Modification records:
════════

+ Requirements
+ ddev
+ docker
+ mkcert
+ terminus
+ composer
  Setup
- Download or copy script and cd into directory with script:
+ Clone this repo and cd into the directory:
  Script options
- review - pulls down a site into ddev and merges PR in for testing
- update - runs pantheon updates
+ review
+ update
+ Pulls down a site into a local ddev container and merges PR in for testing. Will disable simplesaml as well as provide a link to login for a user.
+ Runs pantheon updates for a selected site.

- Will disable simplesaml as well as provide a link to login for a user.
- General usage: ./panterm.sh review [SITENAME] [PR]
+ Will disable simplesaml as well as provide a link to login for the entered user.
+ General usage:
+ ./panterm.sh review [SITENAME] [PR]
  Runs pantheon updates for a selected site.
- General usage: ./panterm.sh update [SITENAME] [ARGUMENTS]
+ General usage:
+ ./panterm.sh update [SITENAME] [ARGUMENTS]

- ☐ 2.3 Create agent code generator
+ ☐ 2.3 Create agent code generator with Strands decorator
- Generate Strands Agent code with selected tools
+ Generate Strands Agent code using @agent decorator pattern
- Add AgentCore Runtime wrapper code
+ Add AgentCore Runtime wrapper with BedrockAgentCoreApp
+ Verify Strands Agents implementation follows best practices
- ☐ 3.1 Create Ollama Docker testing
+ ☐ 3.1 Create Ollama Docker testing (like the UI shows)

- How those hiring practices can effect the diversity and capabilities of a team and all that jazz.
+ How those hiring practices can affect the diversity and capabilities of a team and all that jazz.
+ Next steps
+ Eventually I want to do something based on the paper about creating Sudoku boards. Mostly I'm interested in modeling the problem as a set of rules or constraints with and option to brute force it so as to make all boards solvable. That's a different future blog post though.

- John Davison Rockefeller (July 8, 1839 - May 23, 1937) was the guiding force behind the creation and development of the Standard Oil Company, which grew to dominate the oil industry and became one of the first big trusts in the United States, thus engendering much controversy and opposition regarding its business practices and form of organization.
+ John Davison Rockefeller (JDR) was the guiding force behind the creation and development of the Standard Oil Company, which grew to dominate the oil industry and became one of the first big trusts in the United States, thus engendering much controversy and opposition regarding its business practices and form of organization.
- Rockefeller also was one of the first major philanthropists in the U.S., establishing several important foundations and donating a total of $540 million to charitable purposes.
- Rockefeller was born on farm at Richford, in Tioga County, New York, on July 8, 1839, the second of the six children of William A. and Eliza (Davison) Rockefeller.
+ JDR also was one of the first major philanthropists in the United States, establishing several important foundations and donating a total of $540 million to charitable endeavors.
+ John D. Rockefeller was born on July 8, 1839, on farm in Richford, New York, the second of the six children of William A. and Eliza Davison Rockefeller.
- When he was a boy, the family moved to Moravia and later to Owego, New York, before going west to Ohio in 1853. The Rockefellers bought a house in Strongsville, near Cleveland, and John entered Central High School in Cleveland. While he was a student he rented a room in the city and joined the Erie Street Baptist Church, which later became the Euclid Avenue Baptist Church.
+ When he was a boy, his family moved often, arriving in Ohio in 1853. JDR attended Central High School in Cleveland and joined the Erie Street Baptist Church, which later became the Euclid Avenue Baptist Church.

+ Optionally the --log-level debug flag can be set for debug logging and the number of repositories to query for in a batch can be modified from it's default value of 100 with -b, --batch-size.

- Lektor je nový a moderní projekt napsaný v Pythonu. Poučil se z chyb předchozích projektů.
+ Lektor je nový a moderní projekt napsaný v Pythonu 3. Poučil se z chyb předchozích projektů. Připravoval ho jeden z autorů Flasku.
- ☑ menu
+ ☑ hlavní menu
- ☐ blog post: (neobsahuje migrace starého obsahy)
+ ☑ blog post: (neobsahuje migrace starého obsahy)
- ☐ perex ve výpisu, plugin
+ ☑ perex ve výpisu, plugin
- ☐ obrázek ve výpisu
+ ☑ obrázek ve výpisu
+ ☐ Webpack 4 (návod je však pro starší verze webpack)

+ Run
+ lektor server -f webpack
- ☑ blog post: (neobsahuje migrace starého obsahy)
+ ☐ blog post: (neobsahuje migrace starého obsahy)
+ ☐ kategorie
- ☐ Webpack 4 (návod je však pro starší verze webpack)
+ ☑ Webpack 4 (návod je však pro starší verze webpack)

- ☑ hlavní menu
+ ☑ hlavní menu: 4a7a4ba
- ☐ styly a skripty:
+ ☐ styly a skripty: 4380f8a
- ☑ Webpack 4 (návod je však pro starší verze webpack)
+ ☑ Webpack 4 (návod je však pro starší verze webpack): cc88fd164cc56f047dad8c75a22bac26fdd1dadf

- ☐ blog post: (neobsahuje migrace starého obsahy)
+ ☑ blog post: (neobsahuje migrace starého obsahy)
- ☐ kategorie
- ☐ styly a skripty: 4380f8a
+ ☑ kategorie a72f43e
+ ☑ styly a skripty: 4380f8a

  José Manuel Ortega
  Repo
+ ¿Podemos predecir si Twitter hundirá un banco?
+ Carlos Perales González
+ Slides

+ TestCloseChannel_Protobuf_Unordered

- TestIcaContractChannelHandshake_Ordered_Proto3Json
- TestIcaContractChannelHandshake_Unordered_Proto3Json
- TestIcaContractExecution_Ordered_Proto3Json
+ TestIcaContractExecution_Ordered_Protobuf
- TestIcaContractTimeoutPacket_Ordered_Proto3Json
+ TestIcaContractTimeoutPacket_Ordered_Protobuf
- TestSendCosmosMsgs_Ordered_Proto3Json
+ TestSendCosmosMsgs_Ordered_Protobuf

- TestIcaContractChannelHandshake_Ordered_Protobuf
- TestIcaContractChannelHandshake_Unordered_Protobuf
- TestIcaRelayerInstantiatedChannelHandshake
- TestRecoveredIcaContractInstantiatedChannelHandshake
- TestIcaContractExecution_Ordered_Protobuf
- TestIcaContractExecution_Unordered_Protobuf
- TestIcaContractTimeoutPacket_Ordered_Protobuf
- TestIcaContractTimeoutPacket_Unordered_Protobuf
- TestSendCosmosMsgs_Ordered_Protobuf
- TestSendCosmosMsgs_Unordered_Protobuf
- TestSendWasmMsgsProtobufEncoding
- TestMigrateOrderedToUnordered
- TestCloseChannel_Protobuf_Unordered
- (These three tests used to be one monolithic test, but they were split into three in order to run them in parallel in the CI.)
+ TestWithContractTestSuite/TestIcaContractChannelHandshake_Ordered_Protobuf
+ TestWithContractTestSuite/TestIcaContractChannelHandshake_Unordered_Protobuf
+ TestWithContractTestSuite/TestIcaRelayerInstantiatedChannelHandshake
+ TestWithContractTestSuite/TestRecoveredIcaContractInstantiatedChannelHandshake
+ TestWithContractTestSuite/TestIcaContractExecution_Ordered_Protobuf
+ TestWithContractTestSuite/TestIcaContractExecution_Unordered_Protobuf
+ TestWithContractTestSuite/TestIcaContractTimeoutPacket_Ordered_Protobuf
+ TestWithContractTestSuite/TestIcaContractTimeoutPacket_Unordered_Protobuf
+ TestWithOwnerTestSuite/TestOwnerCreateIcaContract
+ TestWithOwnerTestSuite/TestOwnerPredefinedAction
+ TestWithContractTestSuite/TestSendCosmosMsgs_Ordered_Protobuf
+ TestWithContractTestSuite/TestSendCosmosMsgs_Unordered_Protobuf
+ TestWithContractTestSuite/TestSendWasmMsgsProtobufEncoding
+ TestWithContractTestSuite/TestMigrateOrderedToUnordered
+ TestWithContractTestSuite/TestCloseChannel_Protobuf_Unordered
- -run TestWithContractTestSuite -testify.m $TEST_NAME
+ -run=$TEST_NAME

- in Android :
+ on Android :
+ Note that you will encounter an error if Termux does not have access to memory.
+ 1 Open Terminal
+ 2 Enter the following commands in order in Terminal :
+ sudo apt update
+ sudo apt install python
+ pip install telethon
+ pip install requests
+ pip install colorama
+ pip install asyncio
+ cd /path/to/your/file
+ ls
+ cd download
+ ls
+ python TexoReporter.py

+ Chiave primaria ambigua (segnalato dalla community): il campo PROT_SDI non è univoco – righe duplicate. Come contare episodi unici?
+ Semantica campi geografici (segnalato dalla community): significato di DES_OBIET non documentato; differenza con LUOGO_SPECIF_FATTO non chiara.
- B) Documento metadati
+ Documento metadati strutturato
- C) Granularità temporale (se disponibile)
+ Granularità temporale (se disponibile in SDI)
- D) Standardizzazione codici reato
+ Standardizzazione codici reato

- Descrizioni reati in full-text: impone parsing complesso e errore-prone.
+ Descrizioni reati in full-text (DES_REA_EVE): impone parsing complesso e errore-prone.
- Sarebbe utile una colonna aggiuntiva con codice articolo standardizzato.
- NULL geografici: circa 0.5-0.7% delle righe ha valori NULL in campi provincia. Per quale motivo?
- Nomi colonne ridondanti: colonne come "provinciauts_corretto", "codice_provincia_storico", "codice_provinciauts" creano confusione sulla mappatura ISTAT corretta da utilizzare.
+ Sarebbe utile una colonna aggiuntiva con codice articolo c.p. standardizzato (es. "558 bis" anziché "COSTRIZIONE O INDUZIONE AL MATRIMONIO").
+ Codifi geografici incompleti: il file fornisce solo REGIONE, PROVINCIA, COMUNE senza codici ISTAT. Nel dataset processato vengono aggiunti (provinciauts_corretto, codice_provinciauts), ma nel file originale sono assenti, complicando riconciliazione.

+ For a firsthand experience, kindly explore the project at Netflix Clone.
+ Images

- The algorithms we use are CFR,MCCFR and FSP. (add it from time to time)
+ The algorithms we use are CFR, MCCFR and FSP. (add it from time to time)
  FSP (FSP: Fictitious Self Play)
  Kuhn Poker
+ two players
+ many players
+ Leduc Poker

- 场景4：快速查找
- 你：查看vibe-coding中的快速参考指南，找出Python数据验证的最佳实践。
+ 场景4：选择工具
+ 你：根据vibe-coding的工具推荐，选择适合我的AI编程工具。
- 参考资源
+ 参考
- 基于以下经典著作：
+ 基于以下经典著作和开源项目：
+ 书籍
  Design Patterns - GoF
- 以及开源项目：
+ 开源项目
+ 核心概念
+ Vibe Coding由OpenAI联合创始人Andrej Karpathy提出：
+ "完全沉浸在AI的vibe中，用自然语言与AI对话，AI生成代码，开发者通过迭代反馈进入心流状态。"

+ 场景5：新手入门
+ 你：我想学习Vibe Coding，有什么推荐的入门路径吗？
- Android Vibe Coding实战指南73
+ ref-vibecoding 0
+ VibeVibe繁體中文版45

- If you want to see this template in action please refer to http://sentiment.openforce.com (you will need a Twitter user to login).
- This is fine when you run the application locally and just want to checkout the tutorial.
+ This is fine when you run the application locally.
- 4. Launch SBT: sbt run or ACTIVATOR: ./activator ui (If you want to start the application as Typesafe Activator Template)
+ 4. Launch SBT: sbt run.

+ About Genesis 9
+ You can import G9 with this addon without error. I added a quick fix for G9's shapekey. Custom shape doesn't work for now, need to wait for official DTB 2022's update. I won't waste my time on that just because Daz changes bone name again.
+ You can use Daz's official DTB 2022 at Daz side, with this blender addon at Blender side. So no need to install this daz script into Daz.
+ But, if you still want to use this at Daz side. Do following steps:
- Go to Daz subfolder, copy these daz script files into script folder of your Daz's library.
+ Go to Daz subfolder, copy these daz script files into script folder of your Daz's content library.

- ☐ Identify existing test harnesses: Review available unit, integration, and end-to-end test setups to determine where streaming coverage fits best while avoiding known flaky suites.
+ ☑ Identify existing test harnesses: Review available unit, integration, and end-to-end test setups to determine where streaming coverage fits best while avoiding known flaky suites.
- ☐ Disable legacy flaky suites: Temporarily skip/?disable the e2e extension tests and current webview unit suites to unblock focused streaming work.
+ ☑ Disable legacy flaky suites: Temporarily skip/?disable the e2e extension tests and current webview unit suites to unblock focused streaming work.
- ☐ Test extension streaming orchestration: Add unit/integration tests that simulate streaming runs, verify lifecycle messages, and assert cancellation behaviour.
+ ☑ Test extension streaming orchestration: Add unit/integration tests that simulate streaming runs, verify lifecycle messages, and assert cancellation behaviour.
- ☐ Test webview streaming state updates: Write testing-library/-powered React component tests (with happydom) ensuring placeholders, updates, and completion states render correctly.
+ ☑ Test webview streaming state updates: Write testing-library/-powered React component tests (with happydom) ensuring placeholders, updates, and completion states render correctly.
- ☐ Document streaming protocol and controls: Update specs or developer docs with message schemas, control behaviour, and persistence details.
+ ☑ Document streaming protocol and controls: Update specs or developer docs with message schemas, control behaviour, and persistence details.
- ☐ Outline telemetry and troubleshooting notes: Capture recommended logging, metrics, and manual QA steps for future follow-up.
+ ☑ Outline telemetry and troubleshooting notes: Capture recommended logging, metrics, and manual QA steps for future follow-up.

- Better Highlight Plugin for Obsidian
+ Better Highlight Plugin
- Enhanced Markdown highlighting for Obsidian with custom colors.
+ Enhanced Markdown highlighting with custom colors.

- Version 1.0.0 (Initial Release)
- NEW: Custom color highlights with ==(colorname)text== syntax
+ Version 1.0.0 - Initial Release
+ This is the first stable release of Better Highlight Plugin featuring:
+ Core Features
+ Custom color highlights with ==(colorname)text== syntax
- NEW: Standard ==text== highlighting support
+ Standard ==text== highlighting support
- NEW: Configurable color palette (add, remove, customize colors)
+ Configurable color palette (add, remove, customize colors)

════════

--- WHAT IS BEING ASKED ---
Wherever a line contains the string "projektů", copy that line from the data.

--- RESPONSE TO THE TASK ---
- Lektor je nový a moderní projekt napsaný v Pythonu. Poučil se z chyb předchozích projektů.
+ Lektor je nový a moderní projekt napsaný v Pythonu 3. Poučil se z chyb předchozích projektů. Připravoval ho jeden z autorů Flasku.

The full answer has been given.